Não precisa nem pedir para vir. Eles já chegam primeiro que o professor na
escola. Mas ali, na fase da adolescência, já começa a ter que incentivar mais
as aulas”, diz.
Surui conta que muitos
jovens querem continuar os estudos em escolas rurais fora das aldeias. O que é
uma preocupação para os pais e uma preocupação também da comunidade com a
manutenção da língua indígena e a cultura.

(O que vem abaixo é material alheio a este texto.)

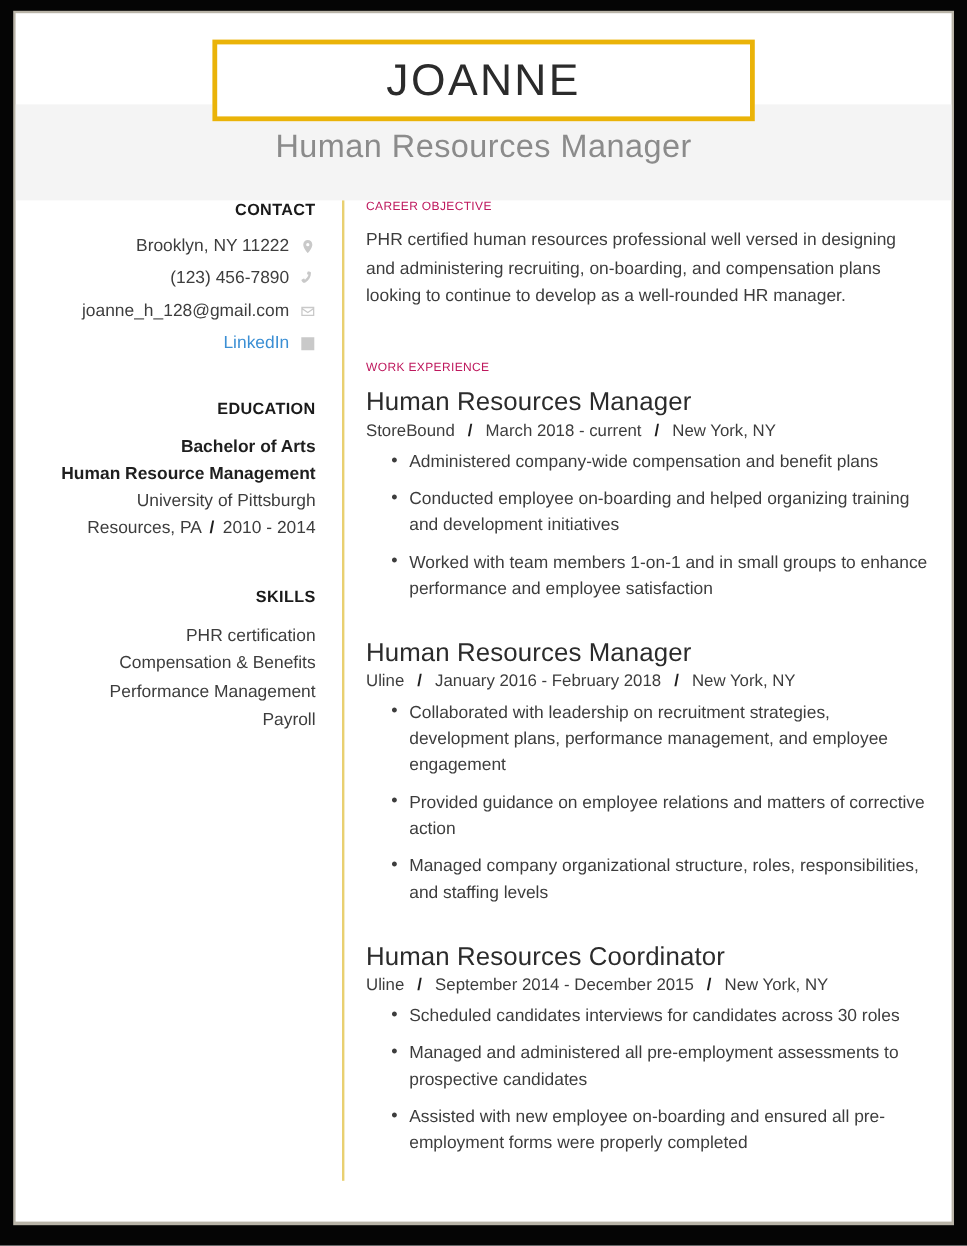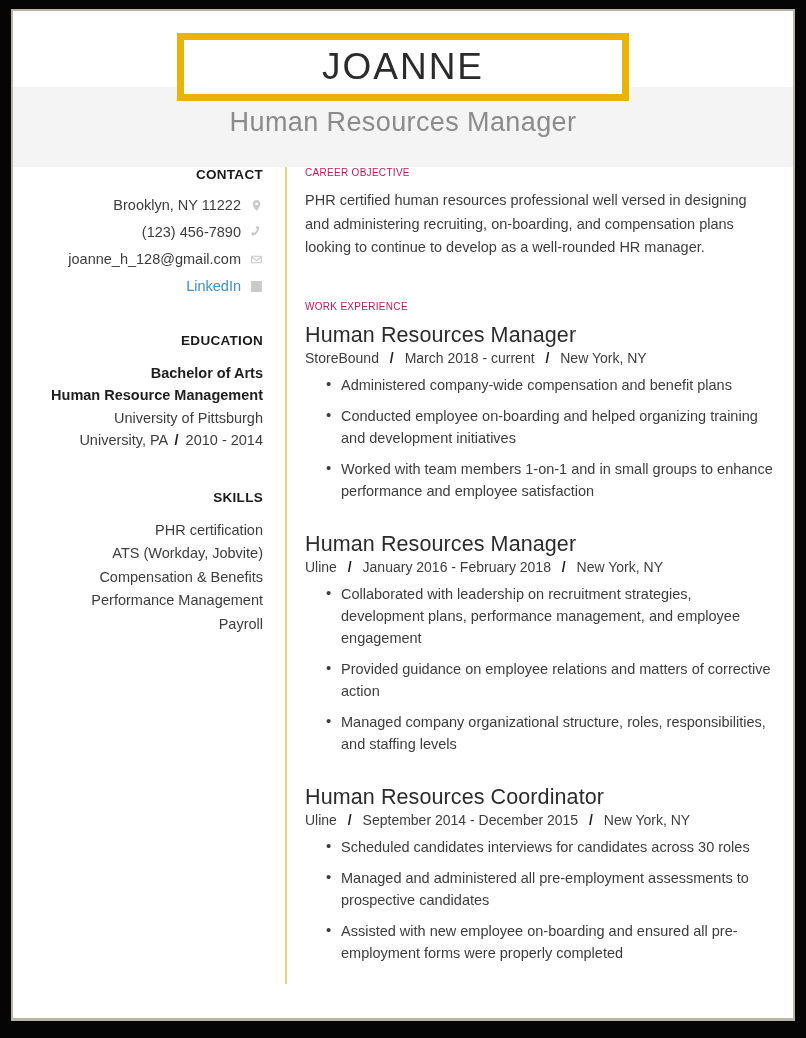"JOANNE" .name-box { border: 7px solid #eab308 -> 4px solid #eab308 }
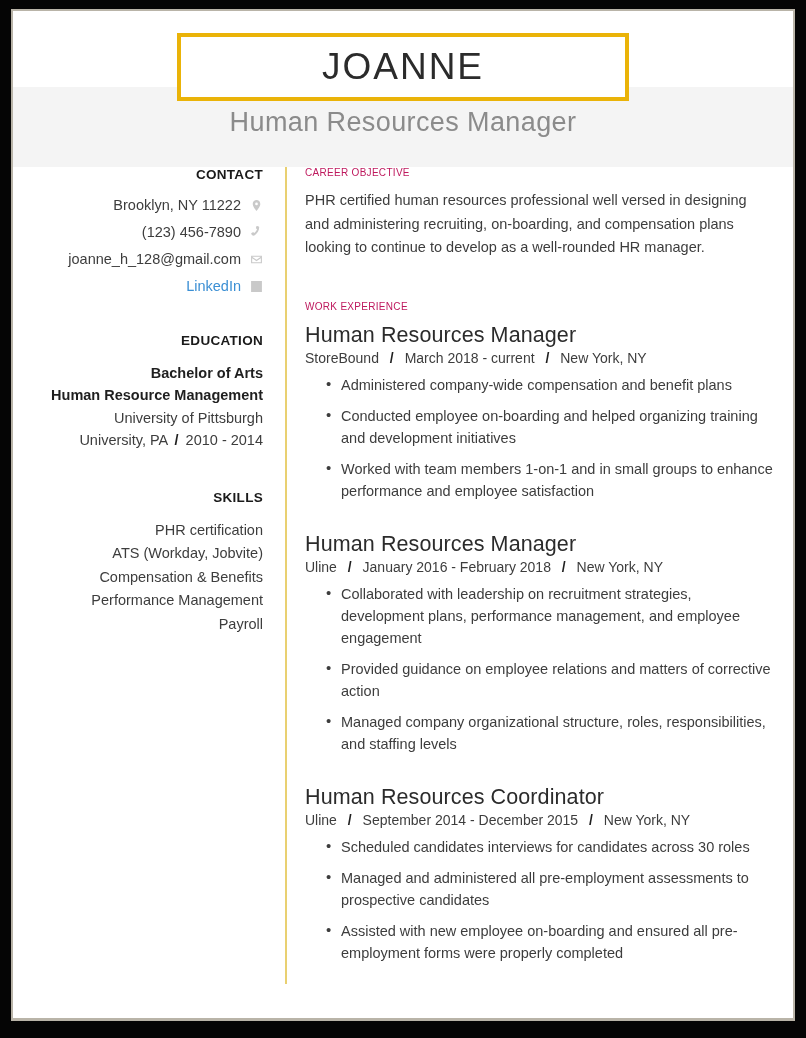"University, PA" span { text: University -> Resources }
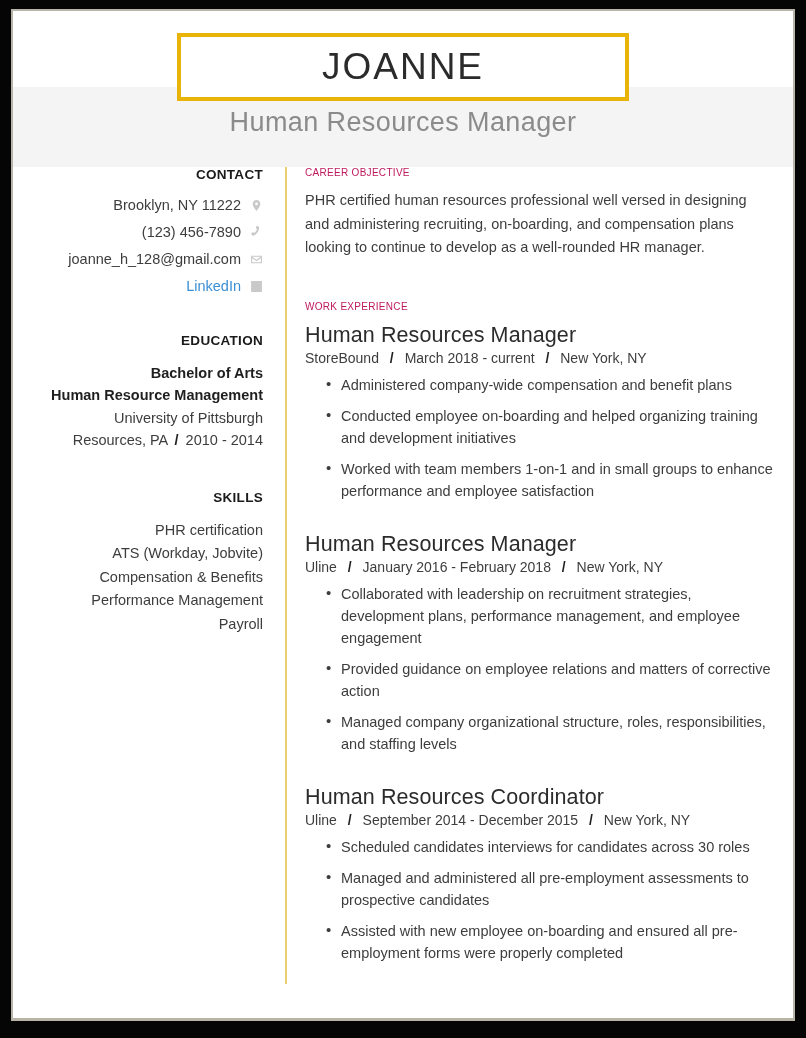"ATS (Workday, Jobvite)" div.skill-line { html: <div>ATS (Workday, Jobvite)</div> -> none }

“Quando ele está na escola, os conteúdos, mesmo sendo de língua portuguesa ou de outras disciplinas que não são a língua materna, são transmitidos na língua materna. Especificamente do 1º ao 5º ano do ensino fundamental. Os conceitos e conteúdos ficam melhores para eles entenderem. Quando eles saem, perdem muito”, afirma a coordenadora.
A tecnologia é ali,
muitas vezes, motivo de distração. Quando há o uso
excessivo de celulares nas salas de aulas, a escola aciona as
famílias que, nas comunidades indígenas, tendem a participar bastante da
vida escolar dos filhos. Por lei nacional, o uso dos aparelhos apenas é permitido
na escola quando autorizado pelos professores para fazer tarefas educativas.
É, no entanto, da tecnologia
que vem também o estímulo para seguir os estudos.
“Alguns professores conseguem fazer aulas com bastante tecnologia”, diz Surui. “Tem professores que passam vídeos, que gravam vídeos com os alunos explicando as aulas”.
As escolas usam também
ferramentas de IA para algumas tarefas, embora, a coordenadora reconheça que
falta capacitação aos professores.
Aprender no
cotidiano
Outra estratégia
usada para manter o interesse dos estudantes é aproximar a escola do cotidiano
e estimular tarefas mais parecidas com aquelas já desempenhadas nas aldeias,
como explica a educadora indigenista Maria do Carmo Barcellos, que há mais de
50 anos trabalha com povos indígenas, entre eles os Paiter Surui.
Maria do Carmo trabalhou
com a elaboração de materiais para serem
usados em aldeias que tratam de governança territorial e educação climática,
além de promover a formação dos professores. Os materiais e jogos foram
produzidos junto com os educadores das escolas indígenas.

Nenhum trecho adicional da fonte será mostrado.